• _ACTION ITEM_
Transcribe exactly the lines that fall between the one holding "[714,528,800,542] [44,548,229,562] [44,588,164,605]" and the one holding "(677, 1064) none", inclusive, from the entries below.

• _DATA EXTRACTS_
BEGIN

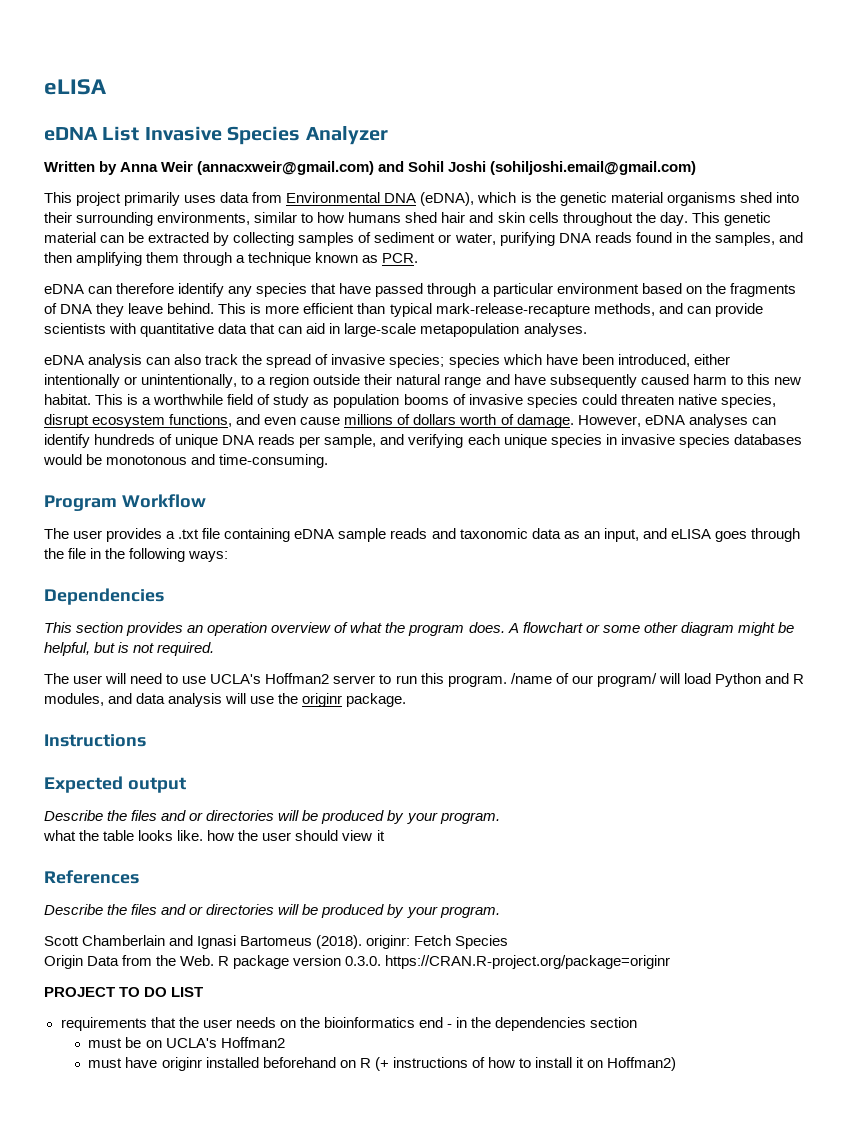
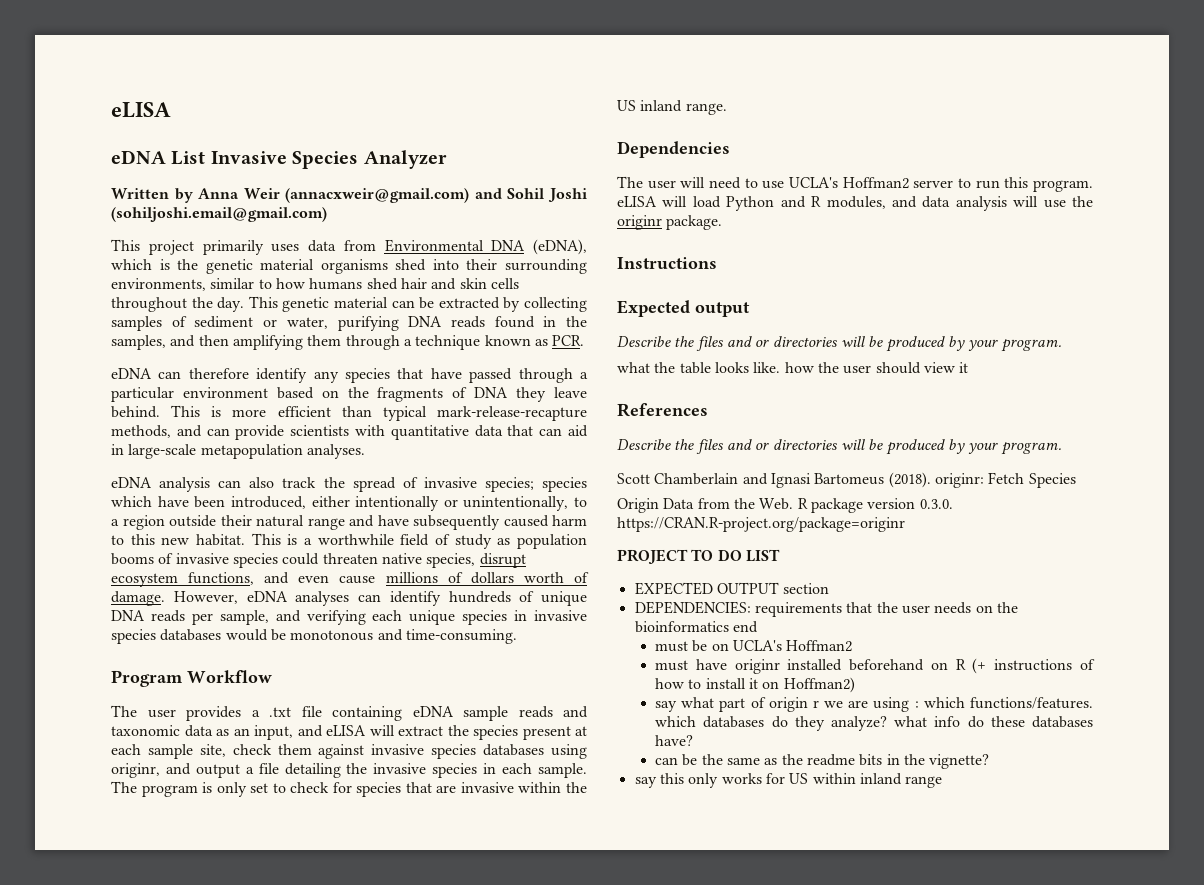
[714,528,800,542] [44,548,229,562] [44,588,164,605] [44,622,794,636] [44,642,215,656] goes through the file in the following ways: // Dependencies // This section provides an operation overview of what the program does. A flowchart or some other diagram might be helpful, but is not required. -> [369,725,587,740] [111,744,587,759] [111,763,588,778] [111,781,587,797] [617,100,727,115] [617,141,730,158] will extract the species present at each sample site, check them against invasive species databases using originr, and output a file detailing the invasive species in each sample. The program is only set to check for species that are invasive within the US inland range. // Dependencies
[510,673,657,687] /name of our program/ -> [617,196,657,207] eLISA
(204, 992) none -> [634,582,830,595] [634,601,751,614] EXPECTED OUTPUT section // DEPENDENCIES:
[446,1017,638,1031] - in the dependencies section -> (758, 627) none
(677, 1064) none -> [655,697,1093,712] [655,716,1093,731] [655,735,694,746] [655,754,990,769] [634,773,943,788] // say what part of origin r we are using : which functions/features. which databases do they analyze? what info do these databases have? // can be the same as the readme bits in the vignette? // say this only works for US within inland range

END
BEGIN

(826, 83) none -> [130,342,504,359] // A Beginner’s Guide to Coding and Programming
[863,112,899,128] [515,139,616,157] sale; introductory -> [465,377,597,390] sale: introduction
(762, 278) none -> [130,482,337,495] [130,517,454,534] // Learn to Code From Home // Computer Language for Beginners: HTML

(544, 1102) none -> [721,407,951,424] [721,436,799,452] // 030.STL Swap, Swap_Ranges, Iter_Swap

END
BEGIN

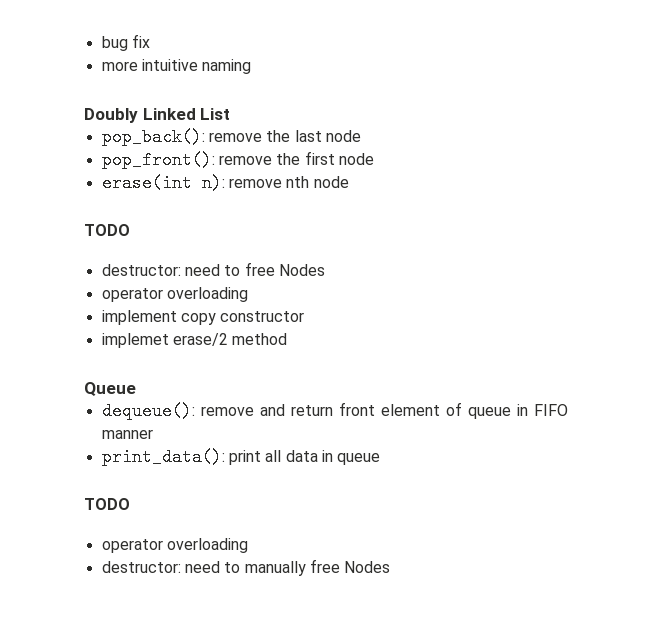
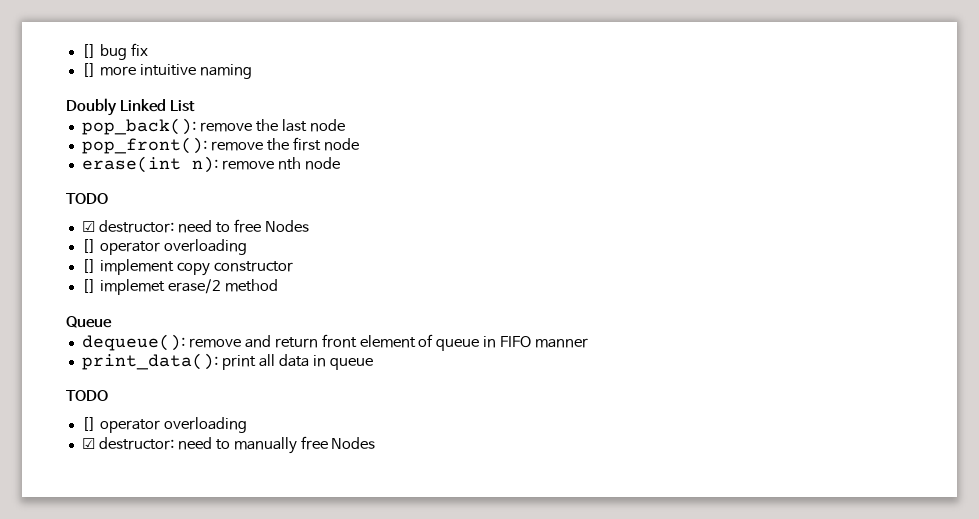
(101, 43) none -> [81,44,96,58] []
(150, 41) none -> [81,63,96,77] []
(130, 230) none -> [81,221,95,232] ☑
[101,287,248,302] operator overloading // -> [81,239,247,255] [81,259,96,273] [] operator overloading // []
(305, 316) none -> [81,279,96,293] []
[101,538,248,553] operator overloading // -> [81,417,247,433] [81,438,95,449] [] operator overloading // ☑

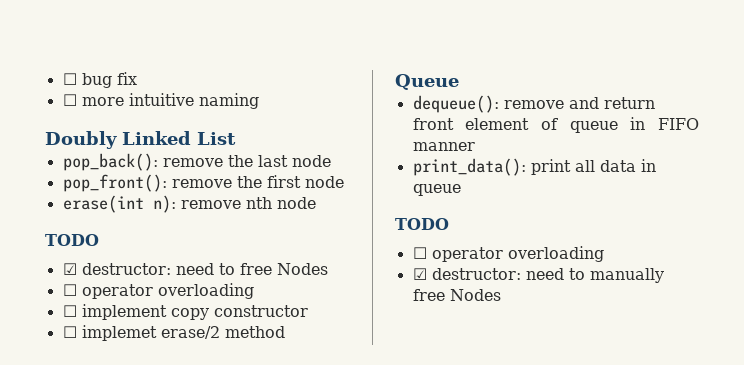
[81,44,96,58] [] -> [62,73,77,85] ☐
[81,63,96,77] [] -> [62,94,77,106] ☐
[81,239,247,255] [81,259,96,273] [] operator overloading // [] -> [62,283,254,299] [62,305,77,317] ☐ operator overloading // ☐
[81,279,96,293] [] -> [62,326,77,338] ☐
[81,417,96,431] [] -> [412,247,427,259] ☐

END

• _FINISHED TASK_
[714,528,800,542] [44,548,229,562] [44,588,164,605] [44,622,794,636] [44,642,215,656] goes through the file in the following ways: // Dependencies // This section provides an operation overview of what the program does. A flowchart or some other diagram might be helpful, but is not required. -> [369,725,587,740] [111,744,587,759] [111,763,588,778] [111,781,587,797] [617,100,727,115] [617,141,730,158] will extract the species present at each sample site, check them against invasive species databases using originr, and output a file detailing the invasive species in each sample. The program is only set to check for species that are invasive within the US inland range. // Dependencies
[510,673,657,687] /name of our program/ -> [617,196,657,207] eLISA
(204, 992) none -> [634,582,830,595] [634,601,751,614] EXPECTED OUTPUT section // DEPENDENCIES:
[446,1017,638,1031] - in the dependencies section -> (758, 627) none
(677, 1064) none -> [655,697,1093,712] [655,716,1093,731] [655,735,694,746] [655,754,990,769] [634,773,943,788] // say what part of origin r we are using : which functions/features. which databases do they analyze? what info do these databases have? // can be the same as the readme bits in the vignette? // say this only works for US within inland range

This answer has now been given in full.